The Kapoor family, of Yes Bank fame, which owns over 60% of the company, are keen to step down, Batra said. “Discussions are underway regarding the possibility of introducing a new investor since the existing investor, for internal reasons, wishes to reduce his various investments.”
He and the Kapoor family office jointly own over 99% of the shares in the media company that runs the magazine.
The takeover
In 2013, when the ABP Group put NB Business world on the block, there were no immediate takers. The Kolkata-based media company, owner of Telegraph and Anandabazar Patrika, had accumulated losses and decided to unload the publication and focus on Fortune, a magazine launched in India in 2010 under a licensed partnership with Time Inc.
Under the shock of the global economic crisis, India’s GDP growth fell to 5% in 2012-13. Most media houses were on the brink of crisis as sluggish industrial growth and falling advertising revenues hit them hard.
Contemplating the prospect of an impending closure, editor-in-chief Prosenjit Datta quickly drew up a business plan. Launched in 1981, NB Business world, the only weekly in India, had built up a loyal readership base, with a circulation of over 60,000 copies. Just before the sale, the ABP Group had made it a bimonthly.
Datta’s plan was to leverage the magazine’s reputation and raise around Rs 30 crore from investors to make it profitable. For ABP, the magazine’s low profit or loss margins didn’t make much of a difference in a good year, but did matter when the group suffered a loss. Some people at NB even criticized ABP for inflicting a mother-in-law treatment on the magazine: the group never treated it as a separate business entity, nor did it have an independent space sales team.
Datta’s proposal has been appreciated by a few investors, but time is running out.
In early September 2013, developer and editor Aveek Sarkar invited Datta to lunch. He told her he had found a buyer for NB to Anurag Batra, a first-generation media entrepreneur, journalist and eternal optimist are one, as his LinkedIn profile states. Batra was then known as the owner of Exchange4Media, an information platform on the advertising and marketing industry.
The agreement, the contours of which are still secret, was set at around Rs 8 crore.

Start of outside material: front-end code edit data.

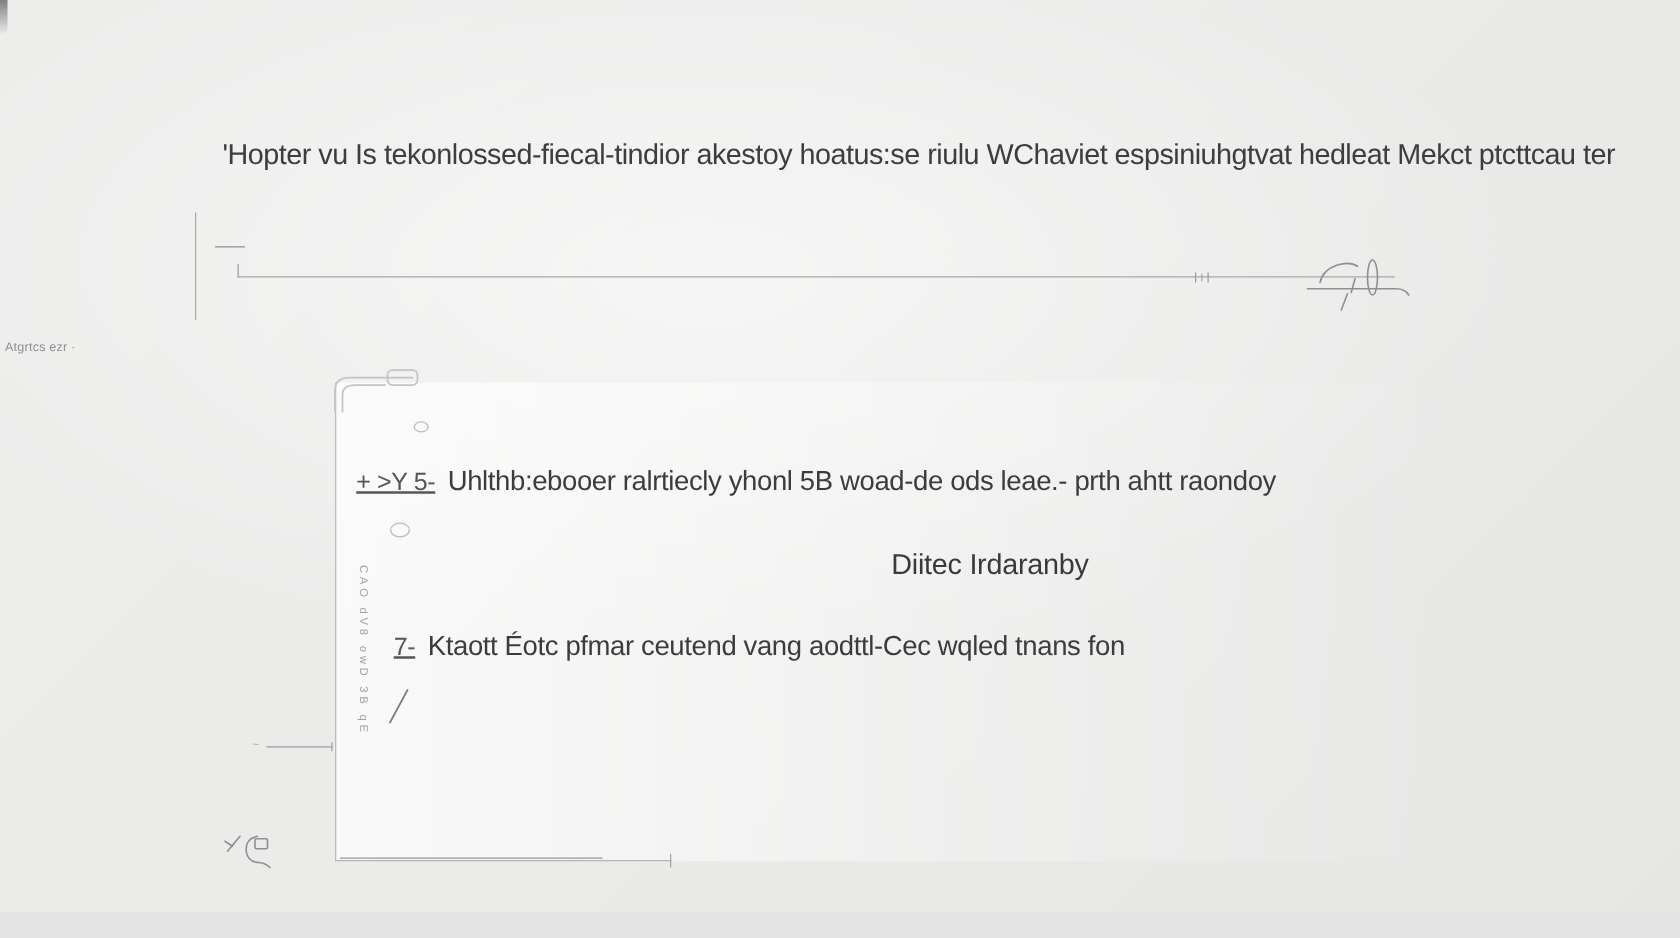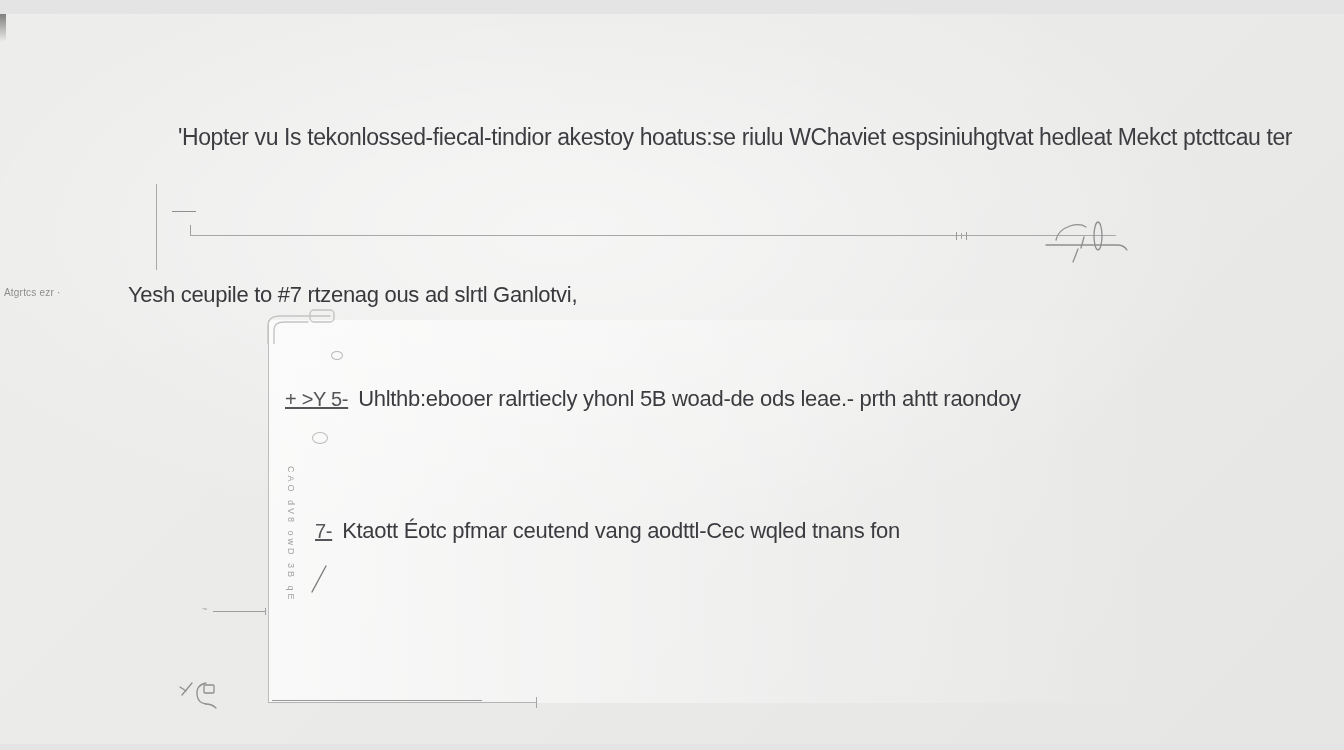--- a/index.html
+++ b/index.html
@@ -9,7 +9,6 @@
     background:
       radial-gradient(900px 420px at 42% 30%, rgba(255,255,255,.55), rgba(255,255,255,0) 75%),
       linear-gradient(135deg,#ededec 0%,#eaeae9 55%,#e6e6e5 100%);
-    margin-top: 14px;
   }
   .abs{position:absolute;}
   .nowrap{white-space:nowrap;}

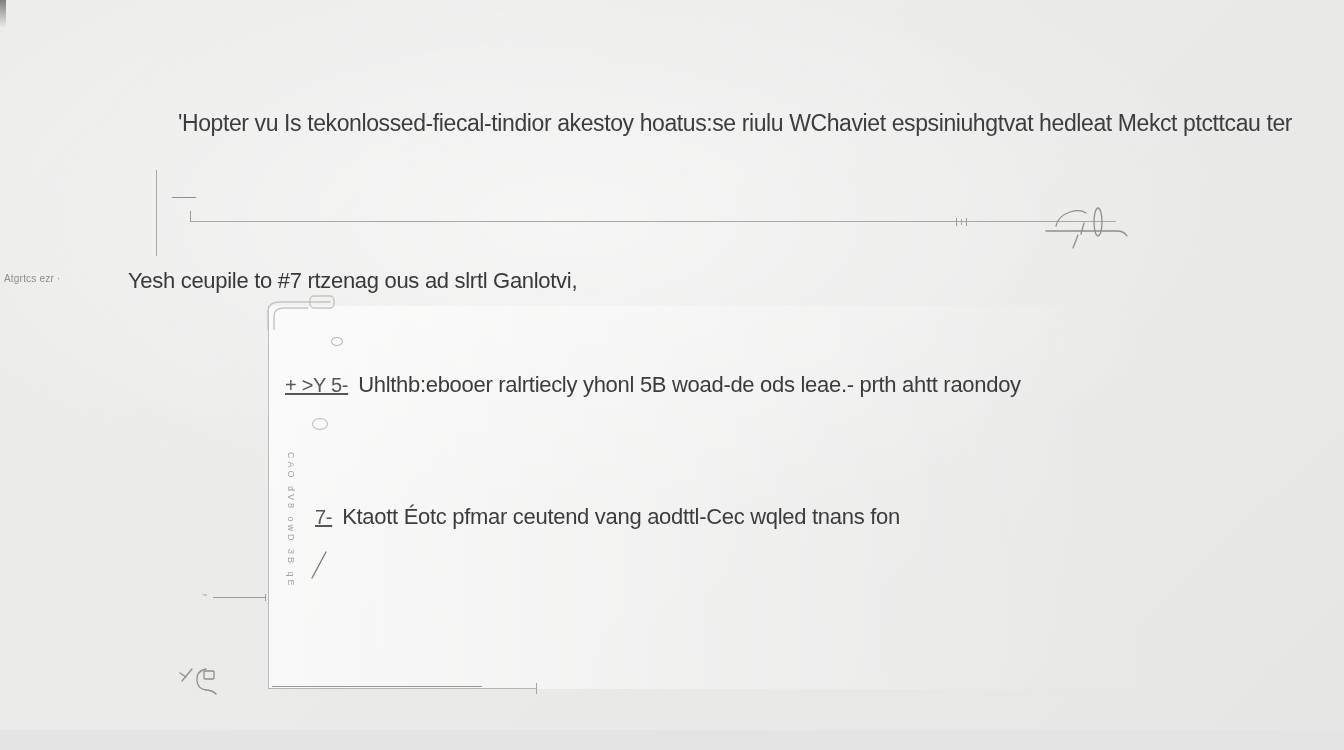--- a/index.html
+++ b/index.html
@@ -71,7 +71,6 @@
   </div>
 
   <div class="abs note-prefix nowrap" style="left:4px;top:273px;">Atgrtcs ezr ·</div>
-  <div class="abs note-main nowrap" style="left:128px;top:268px;">Yesh ceupile to #7 rtzenag ous ad slrtl Ganlotvi,</div>
 
   <div class="abs panel"></div>
 

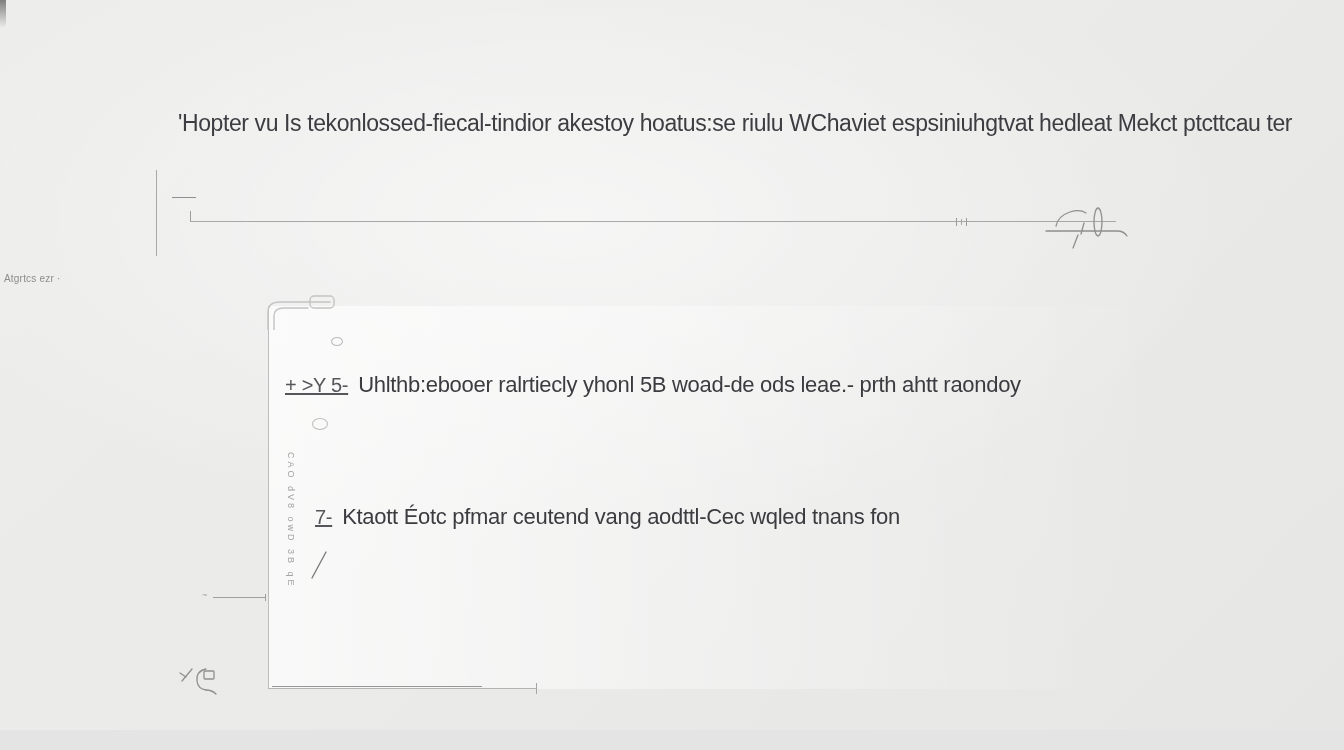--- a/index.html
+++ b/index.html
@@ -89,6 +89,7 @@
     <span class="pfx">+ &gt;Y 5-</span><span>Uhlthb:ebooer ralrtiecly yhonl 5B woad-de ods leae.- prth ahtt raondoy</span>
   </div>
 
+  <div class="abs heading nowrap" style="left:713px;top:438px;">Diitec Irdaranby</div>
 
   <div class="abs item nowrap" style="left:315px;top:504px;">
     <span class="pfx">7-</span><span>Ktaott Éotc pfmar ceutend vang aodttl-Cec wqled tnans fon</span>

It consisted of three components: an initial payment, monthly fees paid to ABP for the start-up BW marketing functions, a rental lease to operate from the same location leased by ABP.
The magazine operated on two floors of the Express Building on Bahadur Shah Zafar Marg in Delhi. Unless there is a fairly large reporting team in Mumbai and reporters in a few other cities, BW the production, design, office and photo departments were all based in Delhi, with 50 people working in various editorial departments.
An old friend of Batra’s Vikram Jhunjhunwala, who ran an investment bank and asset management firm, Shrine Capital, helped him close the deal. Jhunjhunwala was offered a stake of around 1% in the form of sweat capital. Likewise, Amit Kapoor, a faculty of top business schools that built the Institute for Competitiveness, also received shares from the company.
A statement released on September 19, 2013 said that ABP sold the magazine to Batra and Jhunjhunwala for an undisclosed amount, giving the impression that Jhunjhunwala, along with Batra, had funded the deal. In fact, Batra had taken out a loan from a Mumbai-based media mogul to close the deal.
The takeover surprised many people in the Mumbai office.
On his first visit to the Mumbai office, Batra spoke briefly to the high-profile editorial staff, standing in the bay. “I’m going to transform the magazine. Leverage and create a bunch of products, ”he assured them.
There was an air of excitement in the newsroom.
In just a few months, however, the new owner, GBN Media, later renamed Businessworld Media, was caught in a whirlwind of money. Employee salaries, credited to the last day of the month, were delayed for a week, triggering murmurs in the office.
An apologizing Batra offered to make advances to employees facing EMI payments.
Efforts were made to effect an early turnaround, but they were unsuccessful. Batra has therefore reduced its workforce to reduce costs.
A former staff member said: “Like many other magazines at the time, Batra introduced the concept of sponsored content generate income ”.